An economy of long term views

Today, even in the automotive industry one finds working practices of the Open Source movement. Why? Because it has shown that on the long run, cooperation can be more successful than competition.

Sandra BramanSandra Braman

In one sentence: What is Open Source?

We mean things that are put out there so that once they are produced, everybody can have access to them without paying for them. It also means that anything you make is going to be available out there. We have other reasons beside money why sometimes things are not available to us.

If you take producers of Open Source Software: What drives them to do this, to give away things for free? What do they get out of it?

At least three different things. One would be trying to make things happen that will not happen unless we are collaborating, sharing information with each other.

Sometimes it is very idealistic. You just want to share the knowledge, or to share a good thing.

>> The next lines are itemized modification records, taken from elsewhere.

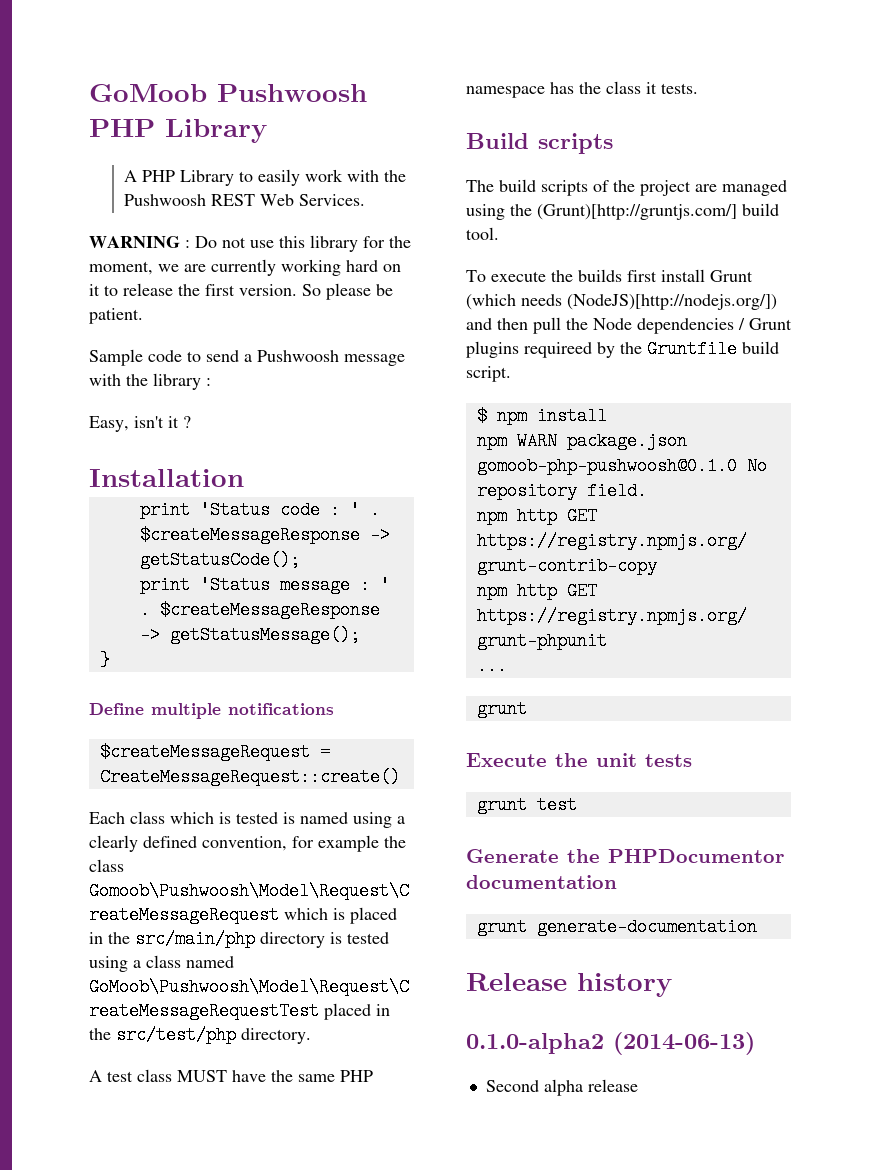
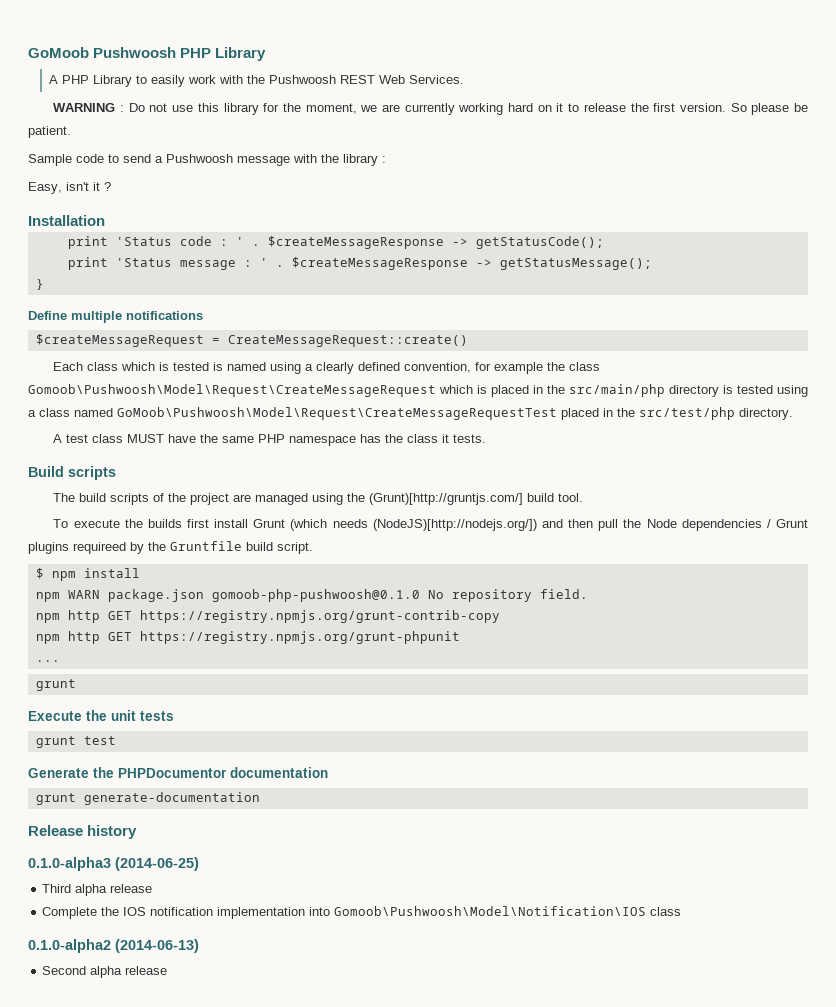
(672, 985) none -> [28,857,199,871] [42,884,153,896] [42,906,682,919] // 0.1.0-alpha3 (2014-06-25) // Third alpha release // Complete the IOS notification implementation into Gomoob\Pushwoosh\Model\Notification\IOS class

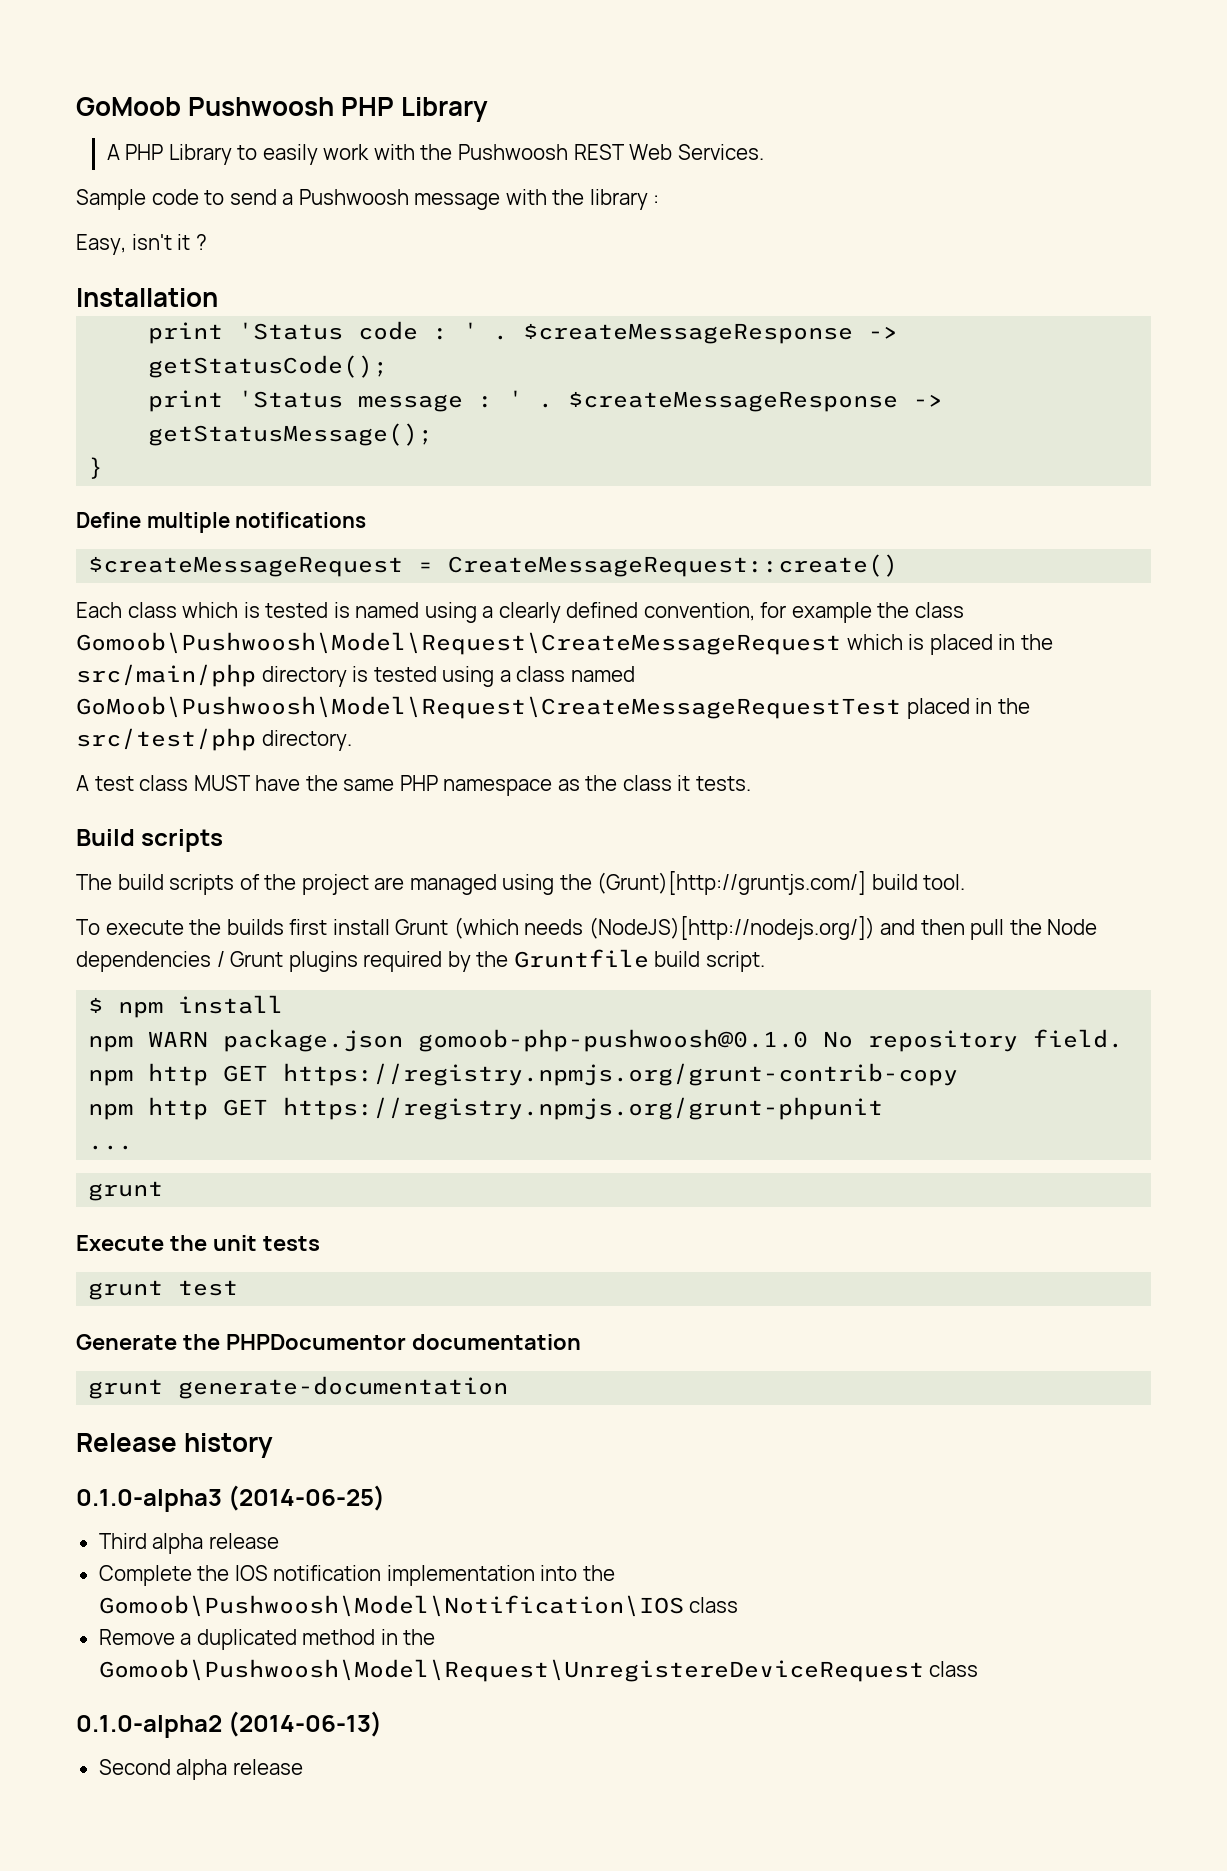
[53,103,809,115] [28,126,71,138] // WARNING : Do not use this library for the moment, we are currently working hard on it to release the first version. So please be patient. -> (764, 152) none
[360,434,382,443] has -> [557,779,580,791] as
[73,542,126,554] requireed -> [363,951,443,972] required
(331, 911) none -> [582,1565,615,1581] the
(682, 911) none -> [98,1629,436,1650] [98,1659,979,1682] // Remove a duplicated method in the Gomoob\Pushwoosh\Model\Request\UnregistereDeviceRequest class

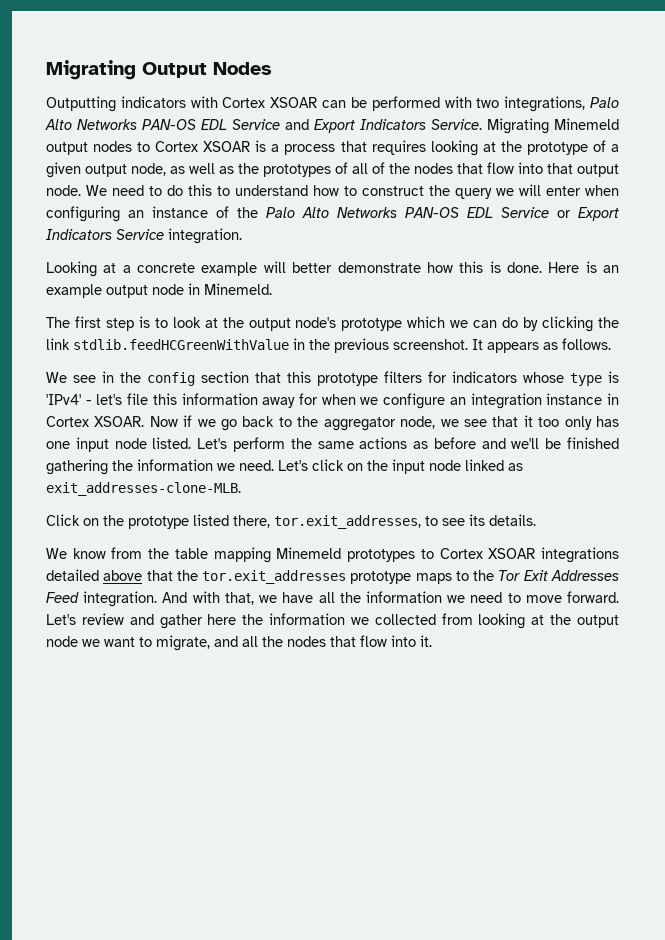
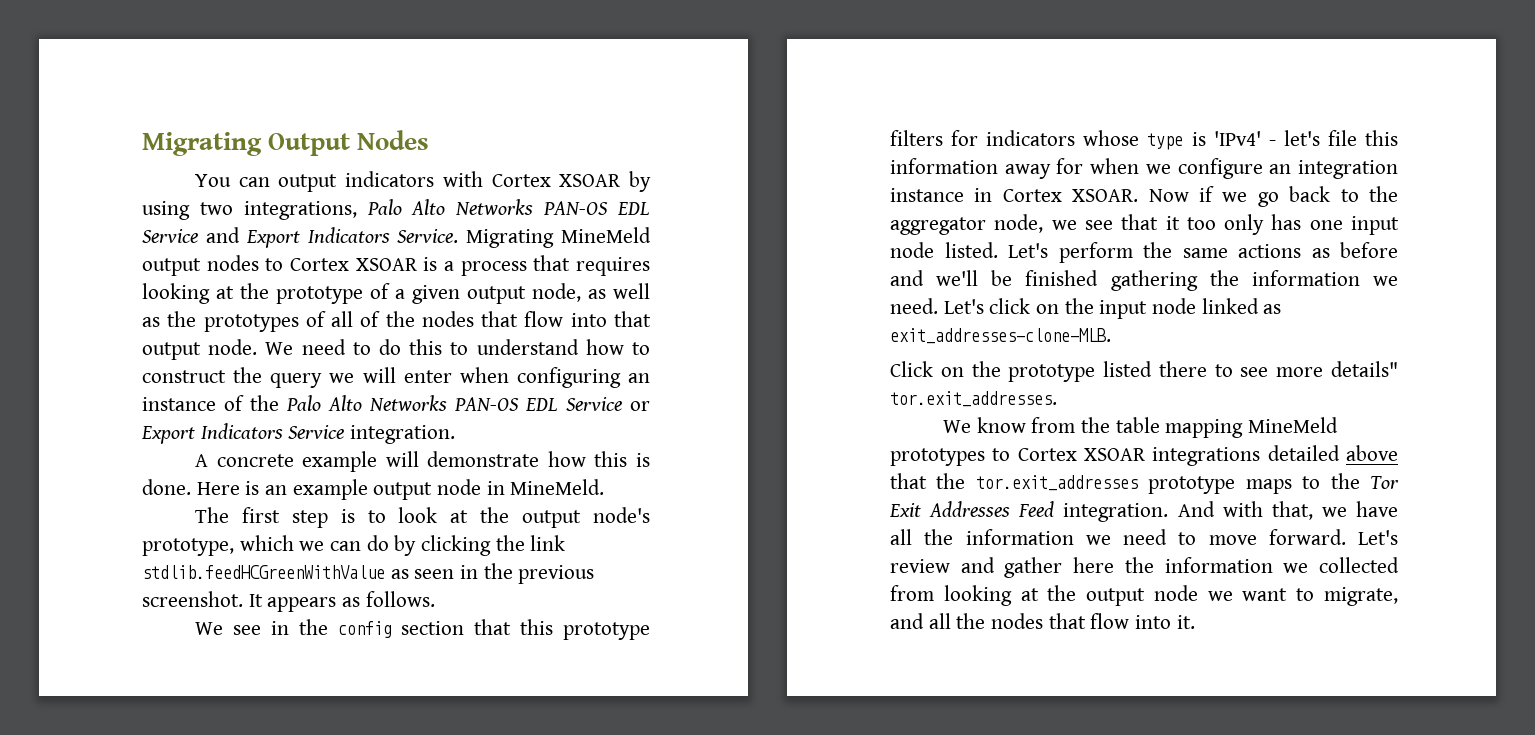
[46,96,116,112] Outputting -> [195,174,338,192] You can output
[322,96,472,111] can be performed with -> [629,171,652,192] [142,201,190,220] by using
[554,118,619,130] Minemeld -> [561,227,651,243] MineMeld
[46,261,131,277] Looking at a -> [195,454,209,467] A
[292,262,333,273] better -> (419, 459) none
[204,283,272,295] Minemeld. -> [510,479,605,495] MineMeld.
[341,318,403,331] prototype -> [142,538,234,556] prototype,
(289, 344) none -> [390,569,455,579] as seen
[233,514,536,529] there, tor.exit_addresses, to see its details. -> [1158,361,1398,377] [890,391,1057,407] there to see more details" tor.exit_addresses.
[276,547,342,559] Minemeld -> [1248,417,1339,433] MineMeld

It's also looking at the long term instead of the short term. You may not be getting immediate payback in the short term, but in the long term, things may build for you that in fact ensure that you are able to sustain yourself on the long term. In the long run, it allows you to get a job, or to become part of an organization that sustains you in the long run.

  • German Interview

  • Why should I as a consumer choose to use Open Source products if I have proprietary products working quite fine for me right now?

    This leads back to why things might be better if we are actually collaborating. If we think about the software example: A company has its own interest and it sets down rules about what will get made. And the market, the users, the consumers, they find the product completely unacceptable, but there is no way of talking to the people who produced it. So we're stuck. If you get Open Source software, you have lots and lots of users who are able to translate frustrations or concerns or problems into fixes, and make it a lot better. So the first thing is: You are going to get better software. The problems are going to get solved.

    Secondly, there is often a more fair distribution of the money that comes from the development of products. We just heared today a wonderful story about distributing music that made sure that the actual musicians earn money as opposed to just the record label companies. And the same thing is happening with free software and other kinds of things. When you buy open source software or other kinds of goods and services, the actual people who produce them are going to get more out of it, as opposed to just the companies and stockholders.

    A third value for me as a consumer of acquiring things from open source is that I can then make things with it. When I get software from a company that is controlling it, I am stuck with the choices they give me. But when I get it from Open Source, then I can also tailor it to do the things that I want to do. And that makes me a producer as well.